- WHAT YOU SHOULD DO -
An exact copy of every entry is the answer here, with no pictures.

::::::

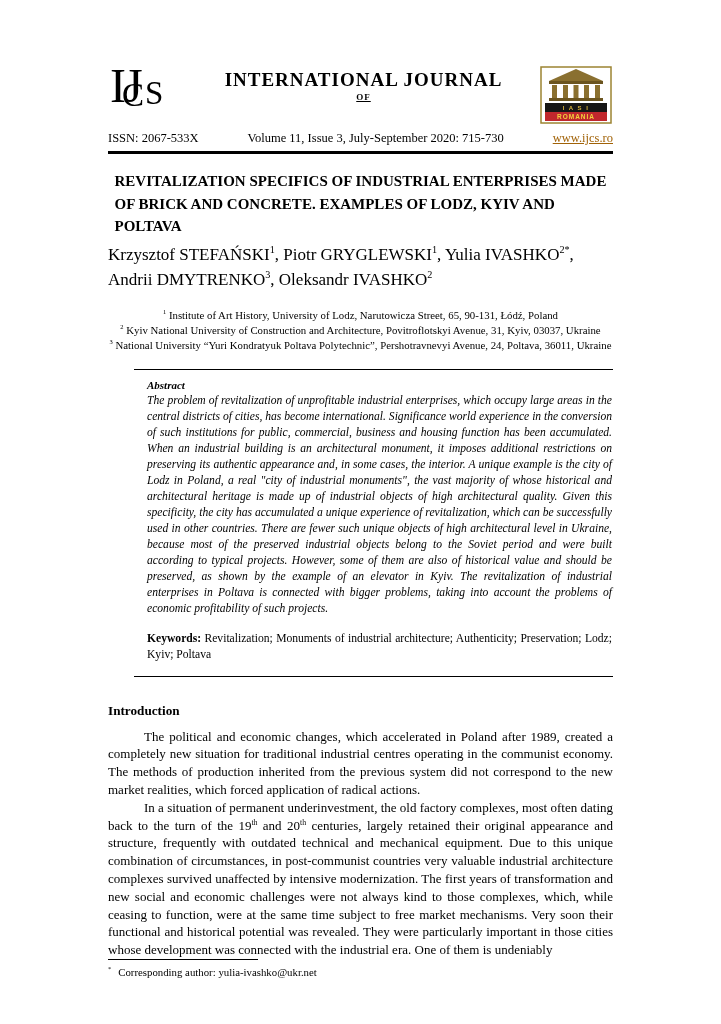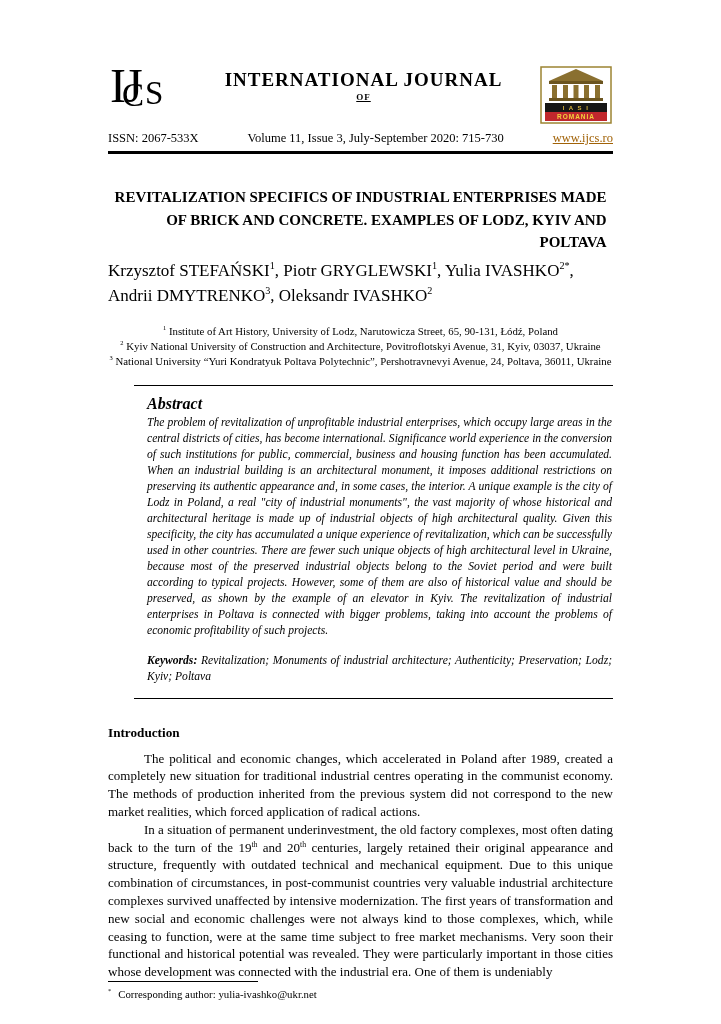"REVITALIZATION SPECIFICS OF INDUSTRIAL" .title { margin: 32px auto 0 auto -> 16px auto 0 auto; text-align: right -> left }
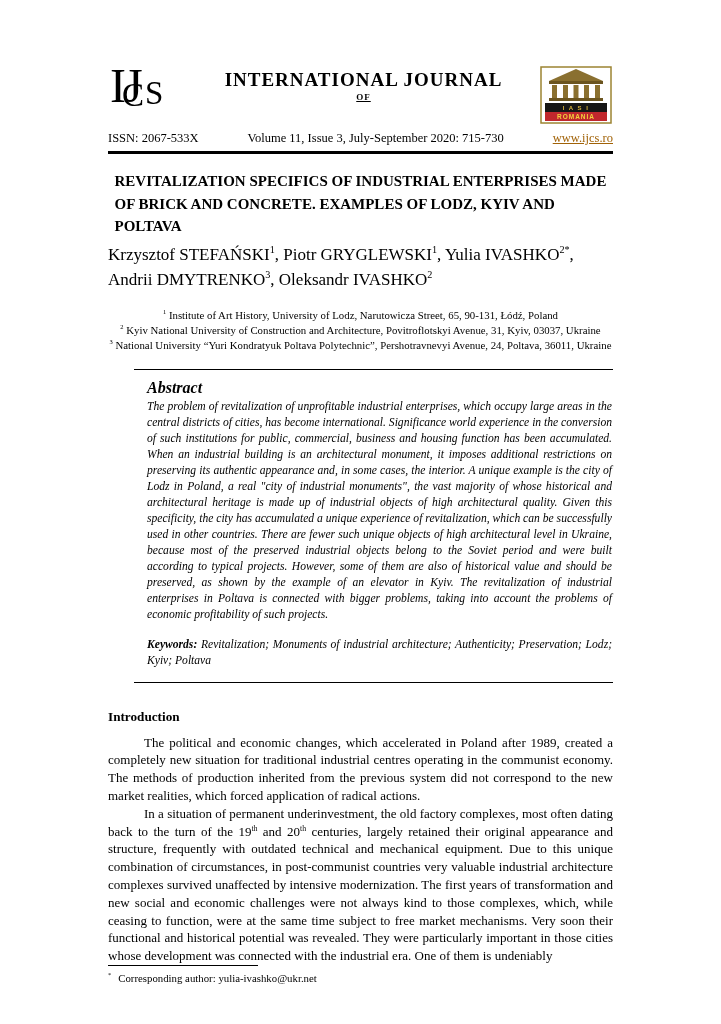"Abstract" .abstract-label { font-size: 16px -> 11px }
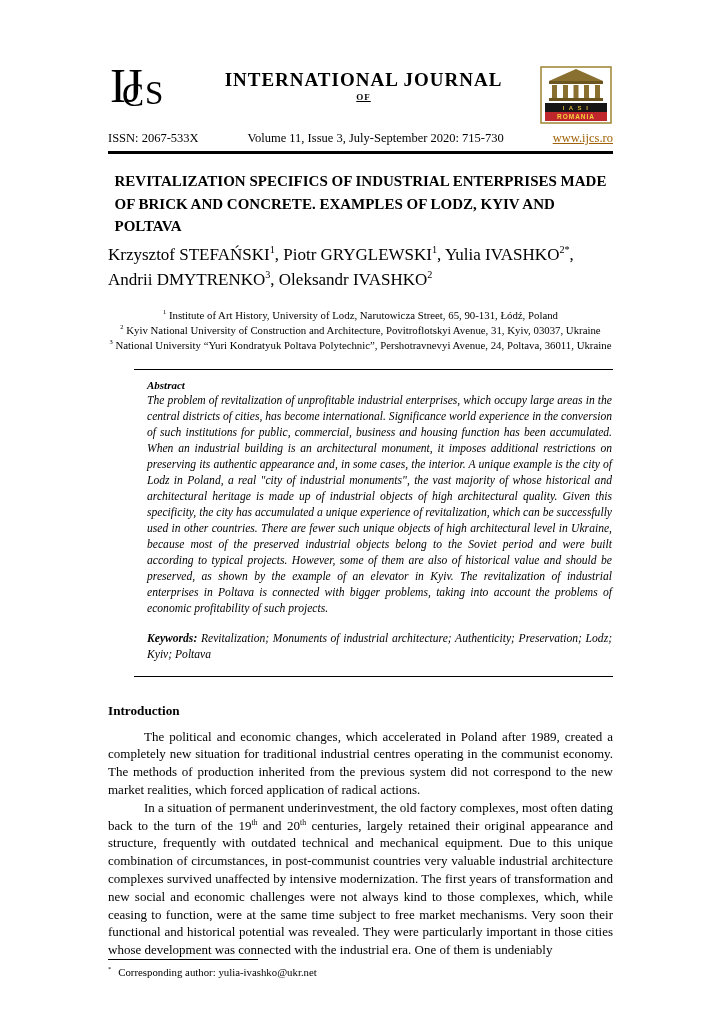"Keywords: Revitalization; Monuments of" .keywords { font-style: italic -> none }
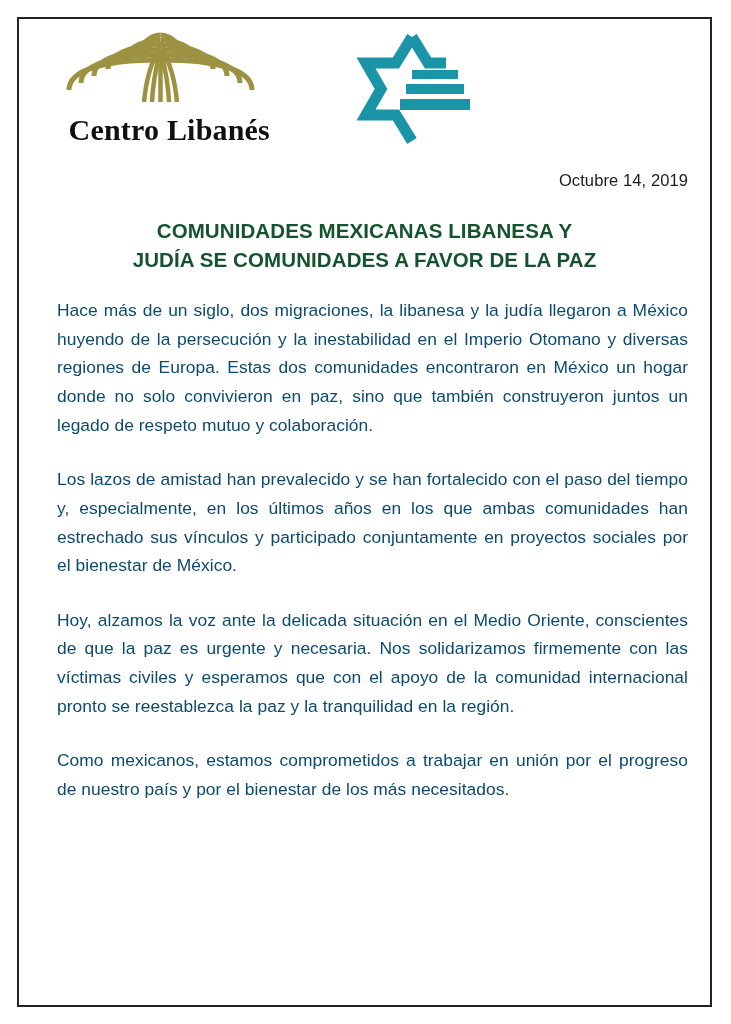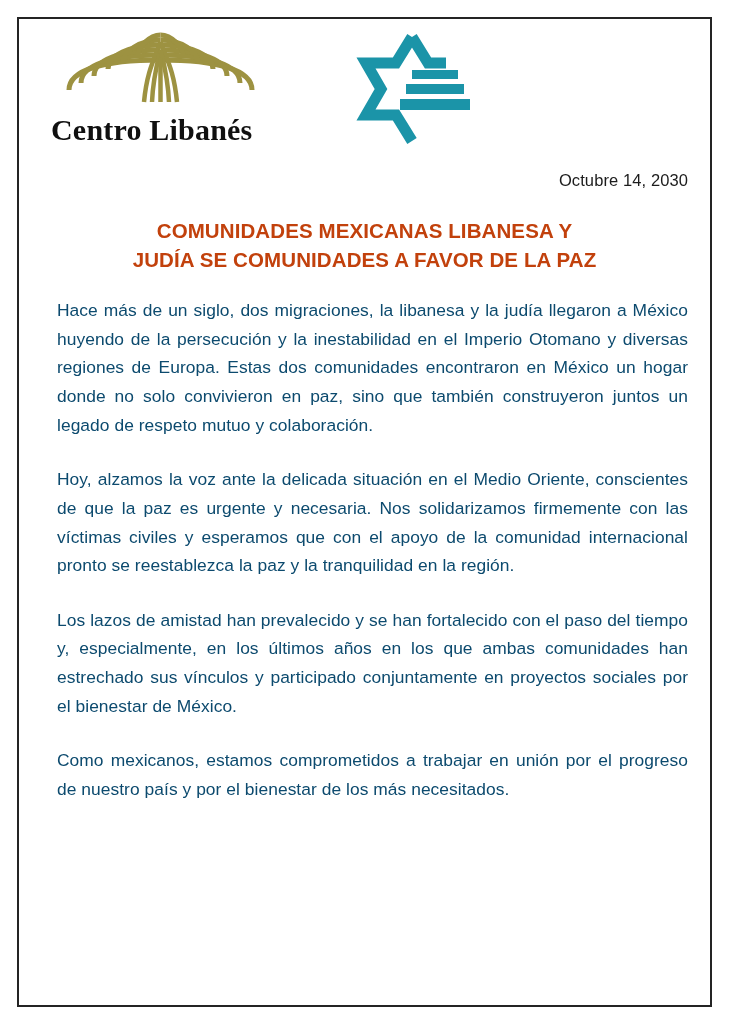"Centro Libanés" .logo-lebanese { text-align: left -> right }
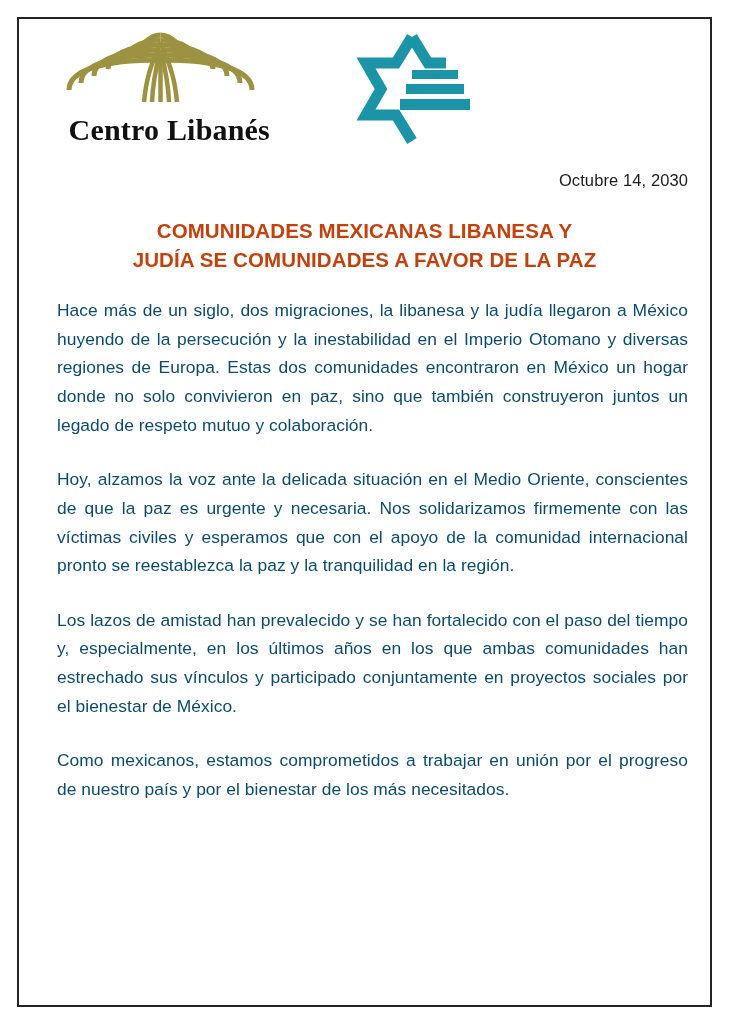"Octubre 14, 2030" p.date-line { text: 2030 -> 2019 }
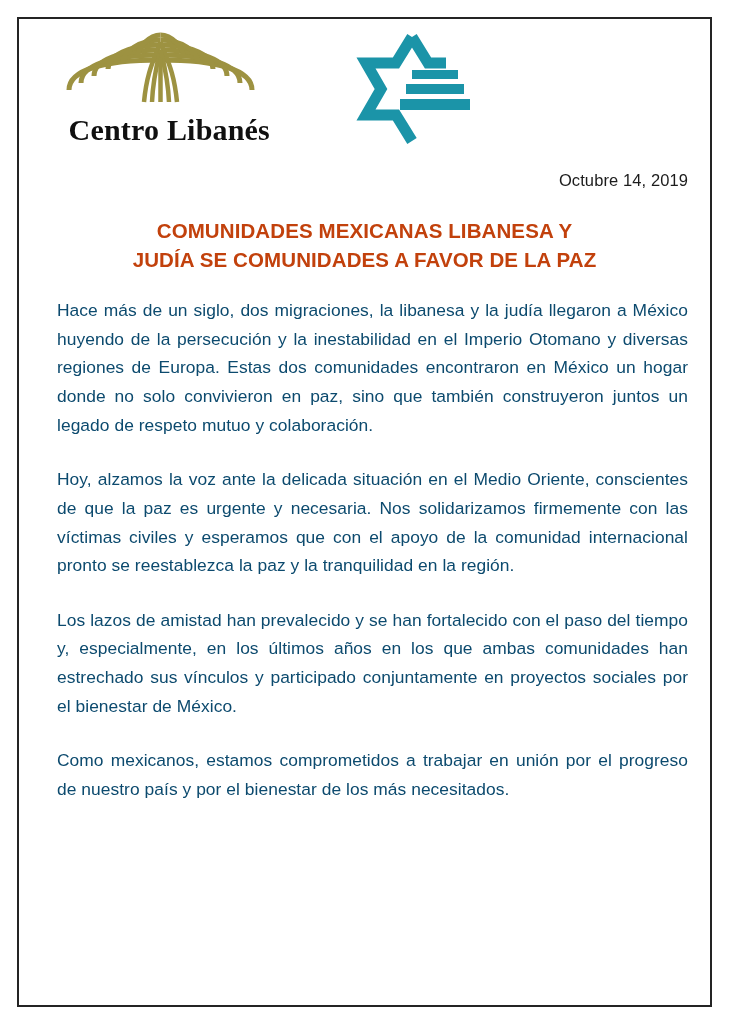"COMUNIDADES MEXICANAS LIBANESA Y" .doc-title { color: #c2410c -> #14532d }
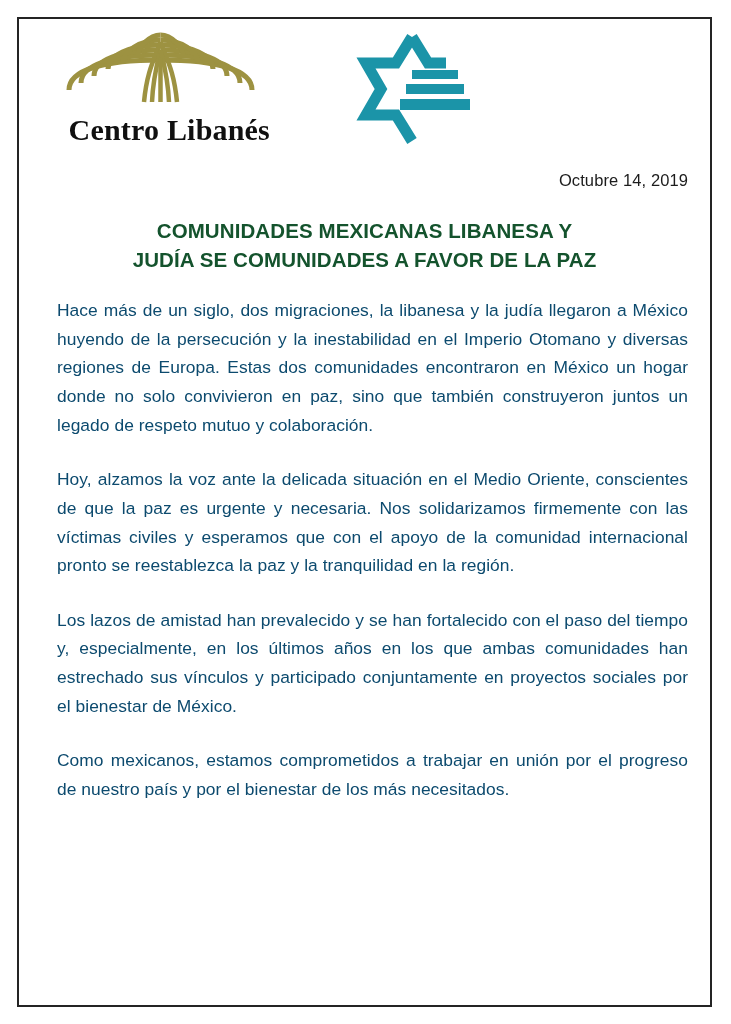"Hoy, alzamos la voz ante" p.para { order: before "Los lazos de amistad han" -> after "Los lazos de amistad han" }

::::::

- YOUR SOLUTION -
"REVITALIZATION SPECIFICS OF INDUSTRIAL" .title { margin: 32px auto 0 auto -> 16px auto 0 auto; text-align: right -> left }
"Abstract" .abstract-label { font-size: 16px -> 11px }
"Keywords: Revitalization; Monuments of" .keywords { font-style: italic -> none }
"Centro Libanés" .logo-lebanese { text-align: left -> right }
"Octubre 14, 2030" p.date-line { text: 2030 -> 2019 }
"COMUNIDADES MEXICANAS LIBANESA Y" .doc-title { color: #c2410c -> #14532d }
"Hoy, alzamos la voz ante" p.para { order: before "Los lazos de amistad han" -> after "Los lazos de amistad han" }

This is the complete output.